ASSIGNMENT:
Output only the lines below that start at the line containing "- A collection" and end at the line containing "- Abra outro", with both ends kept.

+===+

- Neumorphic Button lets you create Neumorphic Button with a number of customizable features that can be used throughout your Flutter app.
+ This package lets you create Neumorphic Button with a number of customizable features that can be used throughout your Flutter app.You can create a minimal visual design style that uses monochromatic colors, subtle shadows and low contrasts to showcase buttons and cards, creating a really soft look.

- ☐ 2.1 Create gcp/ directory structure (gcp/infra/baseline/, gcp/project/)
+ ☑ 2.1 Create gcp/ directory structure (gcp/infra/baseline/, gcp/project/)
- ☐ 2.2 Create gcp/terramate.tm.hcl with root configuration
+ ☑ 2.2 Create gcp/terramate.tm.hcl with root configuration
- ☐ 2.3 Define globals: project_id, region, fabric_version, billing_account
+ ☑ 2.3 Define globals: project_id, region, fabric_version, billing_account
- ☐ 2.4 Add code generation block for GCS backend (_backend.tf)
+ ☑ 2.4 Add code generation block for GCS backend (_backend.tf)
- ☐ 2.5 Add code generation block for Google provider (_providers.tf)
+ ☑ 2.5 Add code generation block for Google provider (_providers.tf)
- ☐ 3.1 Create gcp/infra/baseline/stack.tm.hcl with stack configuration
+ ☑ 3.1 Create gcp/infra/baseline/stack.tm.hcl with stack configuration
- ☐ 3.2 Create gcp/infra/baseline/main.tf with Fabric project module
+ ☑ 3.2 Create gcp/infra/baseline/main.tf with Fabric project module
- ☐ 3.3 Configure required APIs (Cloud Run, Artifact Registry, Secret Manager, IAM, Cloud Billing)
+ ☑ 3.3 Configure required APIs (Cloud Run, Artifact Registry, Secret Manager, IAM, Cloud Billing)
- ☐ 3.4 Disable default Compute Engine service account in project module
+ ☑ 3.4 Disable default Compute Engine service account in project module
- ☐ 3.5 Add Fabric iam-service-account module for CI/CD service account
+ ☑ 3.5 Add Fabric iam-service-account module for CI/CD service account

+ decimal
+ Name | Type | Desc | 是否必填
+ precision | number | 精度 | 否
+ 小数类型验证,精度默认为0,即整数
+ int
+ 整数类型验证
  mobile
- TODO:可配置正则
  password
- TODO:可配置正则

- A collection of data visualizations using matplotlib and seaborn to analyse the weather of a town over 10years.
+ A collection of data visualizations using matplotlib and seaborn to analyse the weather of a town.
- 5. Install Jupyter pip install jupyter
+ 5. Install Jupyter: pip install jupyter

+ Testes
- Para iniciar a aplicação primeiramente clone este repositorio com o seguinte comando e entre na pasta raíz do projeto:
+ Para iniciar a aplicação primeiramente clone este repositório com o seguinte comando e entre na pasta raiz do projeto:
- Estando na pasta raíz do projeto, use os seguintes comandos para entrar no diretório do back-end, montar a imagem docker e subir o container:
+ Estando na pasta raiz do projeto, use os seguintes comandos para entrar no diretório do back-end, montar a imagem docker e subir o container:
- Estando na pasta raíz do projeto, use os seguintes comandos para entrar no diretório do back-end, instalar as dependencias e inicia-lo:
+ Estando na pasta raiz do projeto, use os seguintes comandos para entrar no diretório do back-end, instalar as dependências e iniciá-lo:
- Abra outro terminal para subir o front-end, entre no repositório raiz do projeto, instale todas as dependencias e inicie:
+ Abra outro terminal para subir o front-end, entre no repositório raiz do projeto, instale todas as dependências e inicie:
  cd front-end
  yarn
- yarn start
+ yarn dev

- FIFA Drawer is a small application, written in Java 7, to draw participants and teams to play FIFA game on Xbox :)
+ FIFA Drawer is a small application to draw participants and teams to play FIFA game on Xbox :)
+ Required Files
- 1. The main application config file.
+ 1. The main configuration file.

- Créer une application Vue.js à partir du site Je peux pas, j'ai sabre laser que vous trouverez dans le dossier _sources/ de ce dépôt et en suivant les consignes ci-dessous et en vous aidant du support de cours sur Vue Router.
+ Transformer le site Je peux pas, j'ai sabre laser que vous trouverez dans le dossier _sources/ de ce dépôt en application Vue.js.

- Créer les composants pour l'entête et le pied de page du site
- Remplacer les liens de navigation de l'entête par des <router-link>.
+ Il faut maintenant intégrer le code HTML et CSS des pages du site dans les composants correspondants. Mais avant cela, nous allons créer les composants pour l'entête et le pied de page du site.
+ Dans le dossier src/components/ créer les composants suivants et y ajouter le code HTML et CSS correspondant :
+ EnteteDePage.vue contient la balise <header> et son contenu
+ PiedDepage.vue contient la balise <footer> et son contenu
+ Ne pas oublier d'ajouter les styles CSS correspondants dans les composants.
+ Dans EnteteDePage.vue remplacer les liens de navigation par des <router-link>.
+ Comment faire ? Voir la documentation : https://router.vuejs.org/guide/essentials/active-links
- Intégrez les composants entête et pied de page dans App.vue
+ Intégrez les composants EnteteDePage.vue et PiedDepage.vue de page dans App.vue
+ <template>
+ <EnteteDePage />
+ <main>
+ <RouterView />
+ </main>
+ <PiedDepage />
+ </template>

+===+

RESPONSE AREA:
- A collection of data visualizations using matplotlib and seaborn to analyse the weather of a town over 10years.
+ A collection of data visualizations using matplotlib and seaborn to analyse the weather of a town.
- 5. Install Jupyter pip install jupyter
+ 5. Install Jupyter: pip install jupyter

+ Testes
- Para iniciar a aplicação primeiramente clone este repositorio com o seguinte comando e entre na pasta raíz do projeto:
+ Para iniciar a aplicação primeiramente clone este repositório com o seguinte comando e entre na pasta raiz do projeto:
- Estando na pasta raíz do projeto, use os seguintes comandos para entrar no diretório do back-end, montar a imagem docker e subir o container:
+ Estando na pasta raiz do projeto, use os seguintes comandos para entrar no diretório do back-end, montar a imagem docker e subir o container:
- Estando na pasta raíz do projeto, use os seguintes comandos para entrar no diretório do back-end, instalar as dependencias e inicia-lo:
+ Estando na pasta raiz do projeto, use os seguintes comandos para entrar no diretório do back-end, instalar as dependências e iniciá-lo:
- Abra outro terminal para subir o front-end, entre no repositório raiz do projeto, instale todas as dependencias e inicie:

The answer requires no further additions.